The European Union and Open Borders
Recently, we took a look at the economic theory that we can derive from open borders, from the perspective of both the positives and the negatives. However, we don’t have to let our hypothesis exist in our minds as mere theoretical observation. There is a very real and tangible place where we can see the effects of open borders on a massive scale; a place that was torn by conflict, political turmoil, and extreme cultural differences for over thousands of years. This place, of course, is the European Union, a collection of 28 countries in Europe that operate as a single market through which people, goods, and services can move freely from country to country. In terms of the open borders portion of this union, it is granted by something called the Schengen Agreement. Let’s take a look at this real world example…
Open borders are the heart of the European Union
The heart of what the European Union is derives entirely from the concept of open borders. The idea that people from every member country can move freely among the union was a radical and revolutionary idea when the EU was founded in 1993. Essentially, this allows the European Union to function as if it were a single, united economy, while still promoting the sovereignty of each nation and their right to control their own taxes and social welfare. This could not exist with the openness of the borders, which promote a high-acceleration of free trade that is able to boost the GDP of its member nations. This has also allowed the Union to be greater unified in its diversity, which is remarkable progress for a region of the world that has been divided by cultural wars and genocides throughout history.
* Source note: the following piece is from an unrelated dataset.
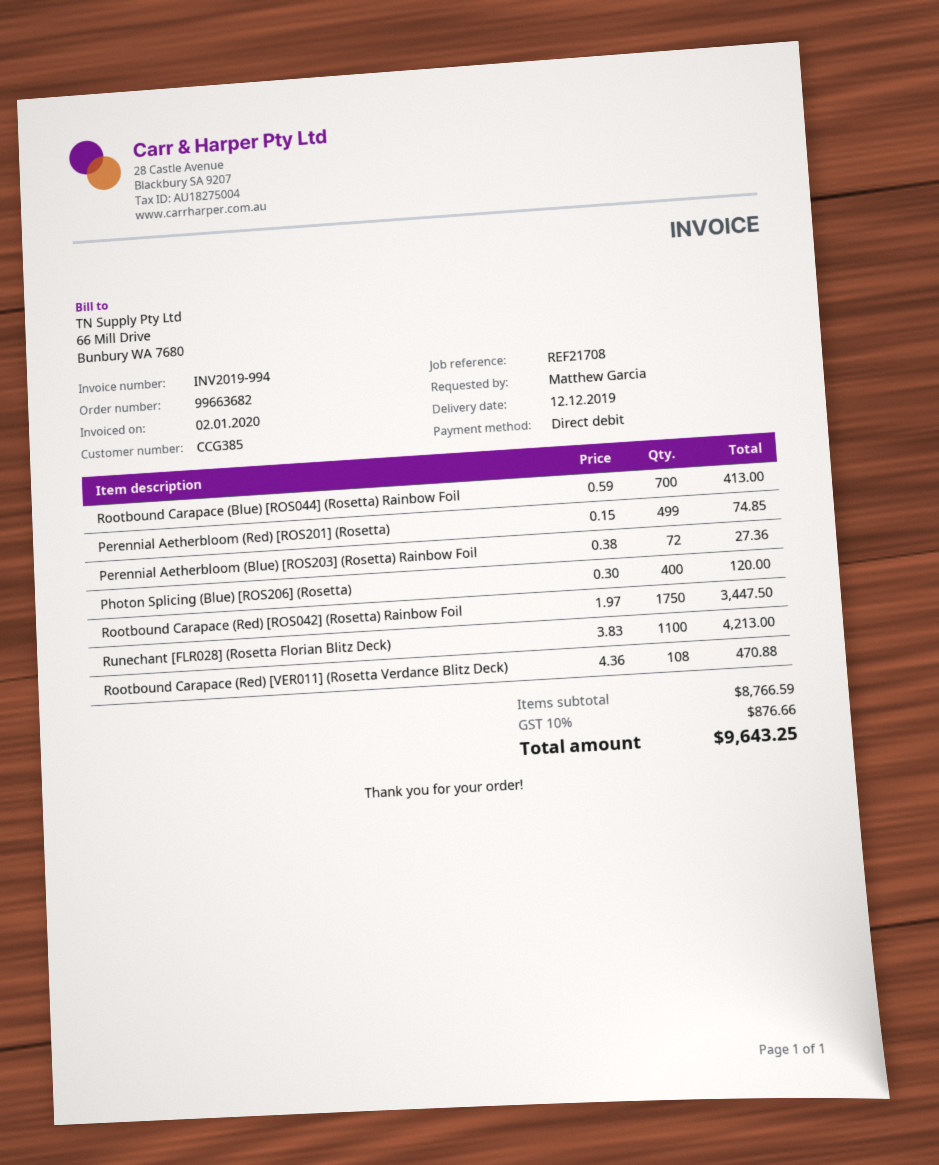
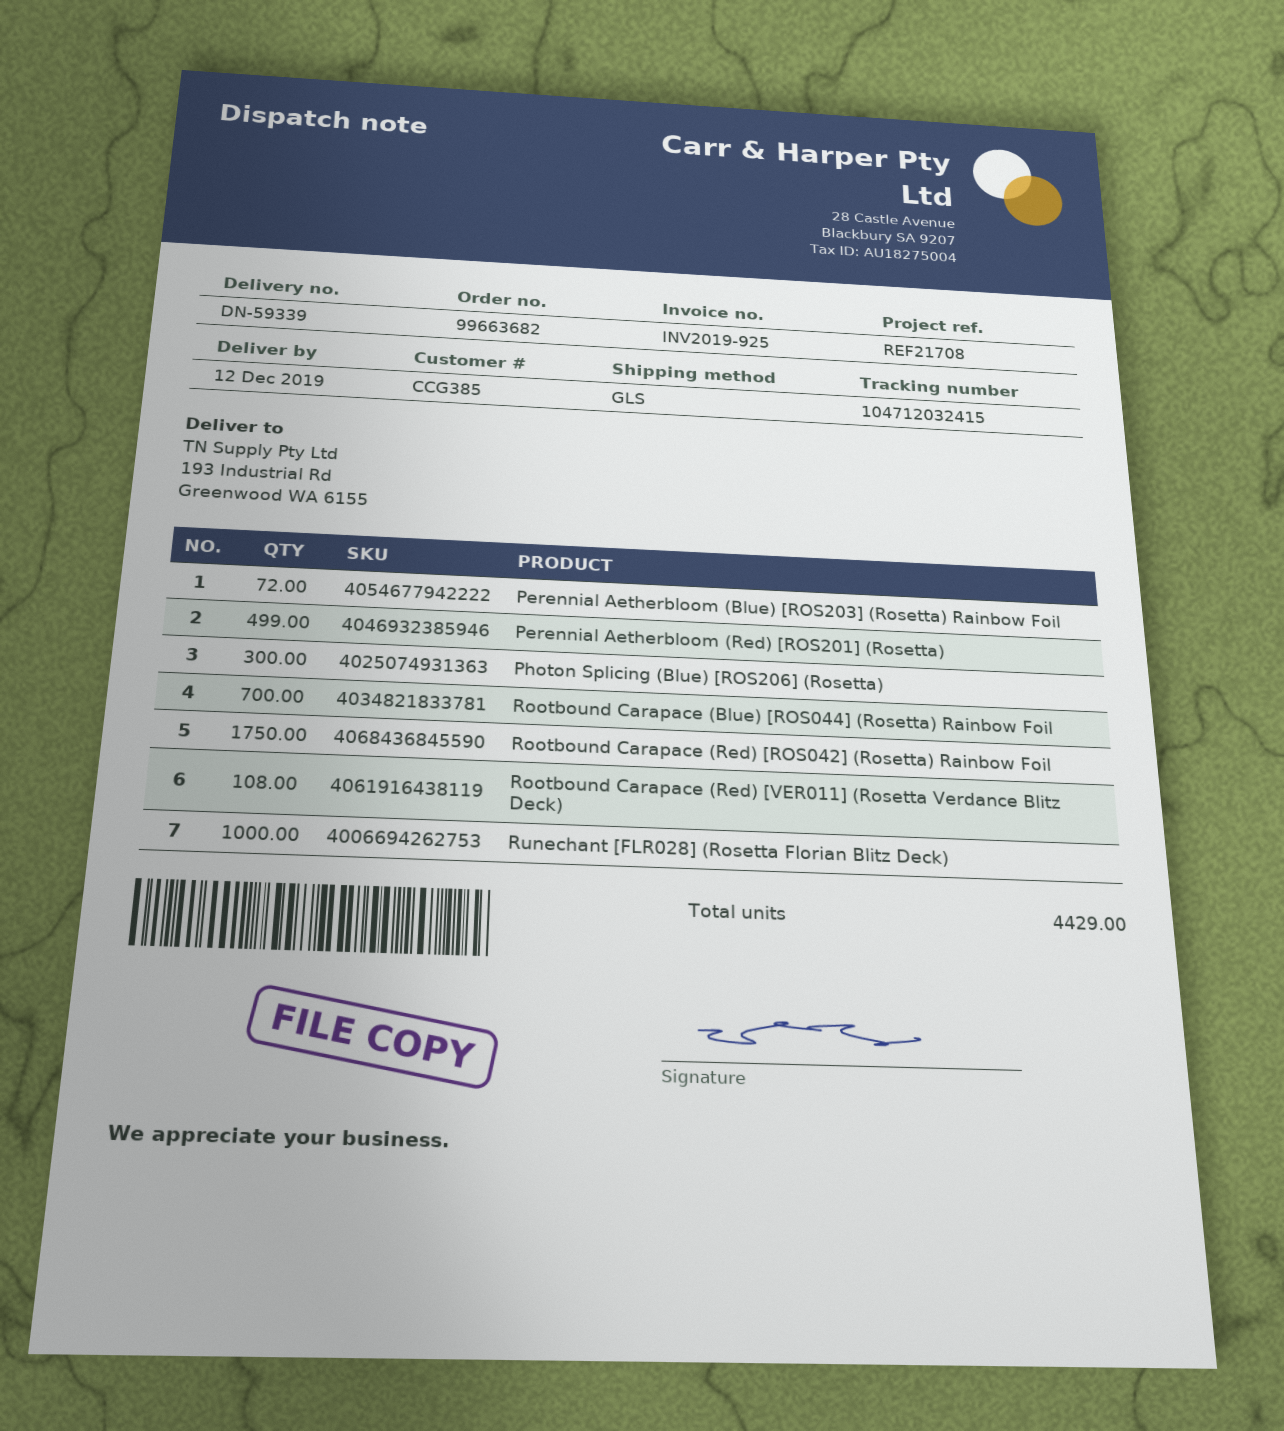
invoice number: INV2019-994 -> INV2019-925
Photon Splicing (Blue) [ROS206] (Rosetta): 400 -> 300
Runechant [FLR028] (Rosetta Florian Blitz Deck): 1100 -> 1000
Granted, not everything has been perfect under the European Union. Many of the former Soviet countries have struggled to reap the same success that other countries have had. However, one issue in many of the ways that people choose to view an economic experiment such as the EU is that they only look for the short term effects. The planning that occurs in the EU has been guided by the opposite mentality, particularly from the mindset of Angela Merkel, the Chancellor of Germany. Instead, the best, most substantial growth must be accomplished by steadily staying the course.
Currently under threat
Currently, there is a major threat to the continued existence of the European Union, and it is appearing in the form of fears that mass refugee immigration will bring about major cultural and economic implications. While there are valid concerns to have about such a major refugee influx, these fears are quickly being conflated to rampant Islamophobia. Now, countries are beginning to increase border control and it seems as though a great ideological force is threatening to reverse the progress that has catapulted the European Union into the strongest trade entity on the planet.